Tuesday 22nd november: The “Basque Legends” show that the Basque
Country leads the world when it comes to cookery

At the mid-point of its 13th edition, San Sebastian Gastronomika – Basque Country Savour It 2011 has seen how Mexico has filled the Auditorium at Palacio Kursaal with colour, knowledge and products. The five chefs taking part have demonstrated that their gastronomy has a great deal to contribute, in both its traditional and modern forms.

“At times you need to look back to start again”, is the phrase used by Titita Ramírez (El Bajío Rest., México City) to highlight the need to take account of our culinary origins while operating in today’s world. The heart of Mexican cooking was represented in the conference thanks to Titita and to other chefs such as Alejandro Ruiz (Casa Oaxaca Rest., Oaxaca) and Abigail Mendoza (Tlamanalli Rest., Oaxaca), two of the great communicators of millennium Mexican cuisine, who demonstrated the art of making Chapulines with chocolate, shredded crab, turkey tacos and chocolate atole.

The development in this cuisine was represented by Enrique Olvera (Pujol Rest., Mexico City), the Mexican chef who appears most frequently in international guides, who explained his “street cooking with a pioneering soul”. There was a special moment with the session by Bruno Oteiza and Mikel Alonso (Biko Rest., Mexico City), two Basque chefs who emigrated to the New World and managed to convert their restaurant into one of the benchmarks for Mexican fusion cooking.

Yesterday the tributes were paid to Luís Irizar, but today it was the turn of one of the stars of Spanish cooking Juli Soler, co-owner of elBulli, who received the 3rd International Gueridon de Oro Award in recognition of his work in refreshing contemporary dining. To complete the morning there was a session called “Mixing Races”, where three great Spanish chefs, Dani García (Calima Rest., Marbella), Pepe Rodríguez (El Bohío Rest., Illescas) and Paco Roncero (La Terraza del Casino Rest., Madrid), discussed how the concepts coming out of Brazil, Mexico and Peru have influenced their cooking.

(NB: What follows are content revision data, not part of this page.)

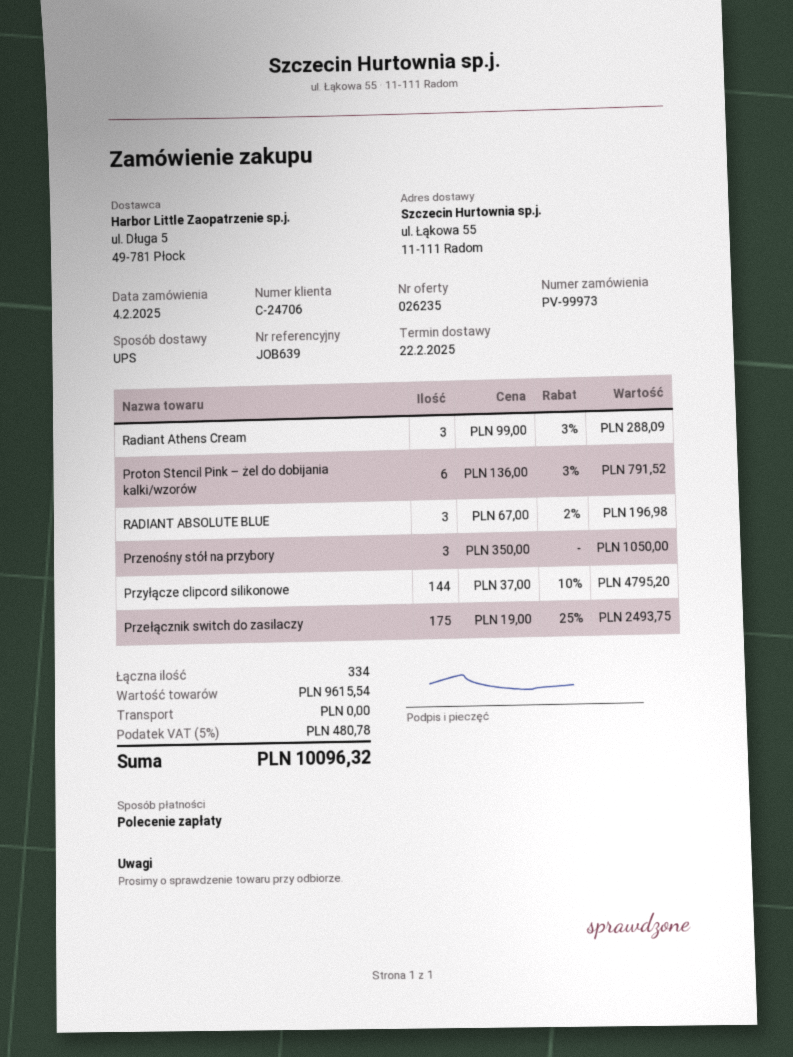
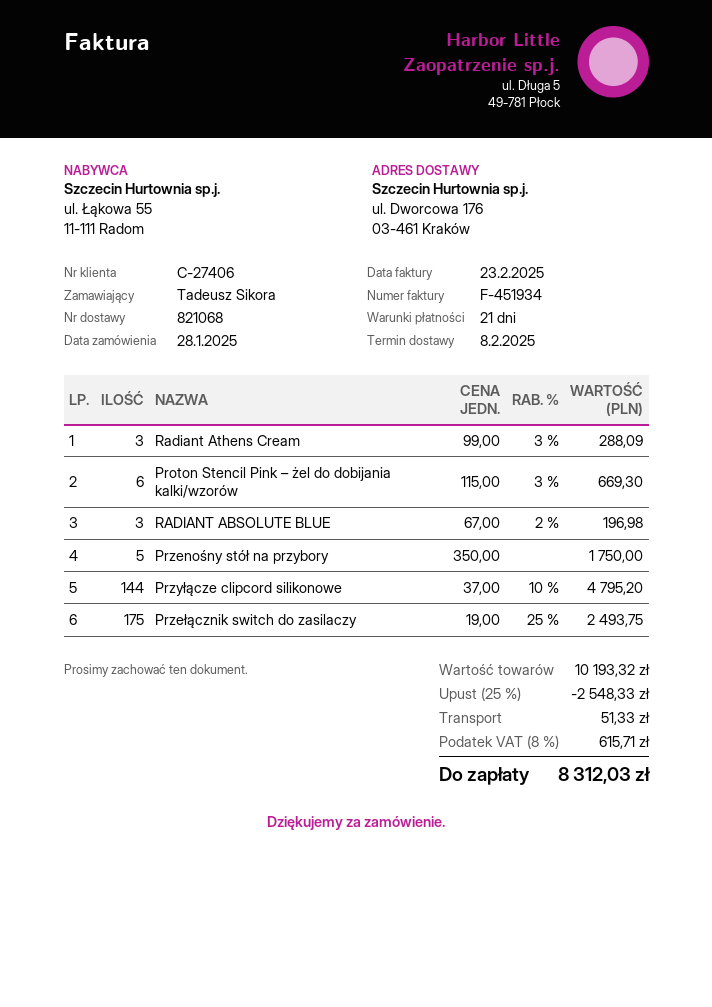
order date: 2025-02-04 -> 2025-01-28
delivery date: 2025-02-22 -> 2025-02-08
customer number: C-24706 -> C-27406
ship to: ul. Łąkowa 55, 11-111 Radom -> ul. Dworcowa 176, 03-461 Kraków
Proton Stencil Pink – żel do dobijania kalki/wzorów: 6 x 136.00 - 3% = 791.52 -> 6 x 115.00 - 3% = 669.30
Przenośny stół na przybory: 3 x 350.00 = 1050.00 -> 5 x 350.00 = 1750.00
subtotal: 9615.54 -> 10193.32
discount: none -> 25% = 2548.33
shipping: 0.00 -> 51.33
tax: 5% = 480.78 -> 8% = 615.71
total: 10096.32 -> 8312.03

After a busy lunch in the Conference Attendees Zone, the conference goers enjoyed a session dedicated to the new generation of Spanish chefs, who illustrated “an exciting journey to the latest flavours”. Those involved were Ricard Camarena (Arrop Rest., Valencia), Rodrigo de la Calle (Rest. de la Calle, Aranjuez), Ángel León (Aponiente Rest., El Puerto de Santa María), Paco Morales (Ferrero Rest., Bocairent), Marcos Morán (Casa Gerardo Rest., Prendes), Francis Paniego (Echaurren Rest., Ezcaray) and Rubén Trincado (El Mirador de Ulía Rest., San Sebastian).

Following the tradition of the last few years, one of the main dishes served up at San Sebastian Gastronomika – Basque Country Savour It 2011 has been the session by Christian Escribà (Pastelería Escribà, Barcelona), who has once again surprised the audience with his amazing ideas. They year he presented us with a new cake of the future, the first with 3D technology. This meant that the audience all had to put on 3D glasses.

The day finished with a flourish, with the session “The Basque Legends”, which was led by four chefs who have marked a turning point in world cookery, four chefs who with their pioneering spirit have inspired many people to enter the profession. Here we are talking about Hilario Arbelaitz (Zuberoa Rest., Oiartzun), Pedro Subijana (Akelarre Rest., San Sebastian), Juan Mari Arzak (Arzak Rest., San Sebastian – accompanied by his daughter Elena) and Martín Berasategui (Martín Berasategui Rest., Lasarte).

OFF Gastronomika brings together the great professionals of dining and wine

Few conferences in the world can boast of having a programme that brings together all the disciplines within the sector. However, San Sebastian Gastronomika – Basque Country Savour It does not just look at the world of cookery. OFF Gastronomika involves the other professionals, from sommeliers and restaurant managers to barmen and those running hotels.
Today was the turn of the Official Best Spanish Sommelier 2011 Competition, which in the semi-finals and finals brought together all the winners of the regional competitions held across the country. The final took place in two stages. There was a private written exam in the morning and a live show in the afternoon with practical tests. The tests involved identifying products and tasting with comments; a menu with mistakes (detection and correction); menu matching (for a table of diners on the stage); and service and decanting (for a table of diners on the stage).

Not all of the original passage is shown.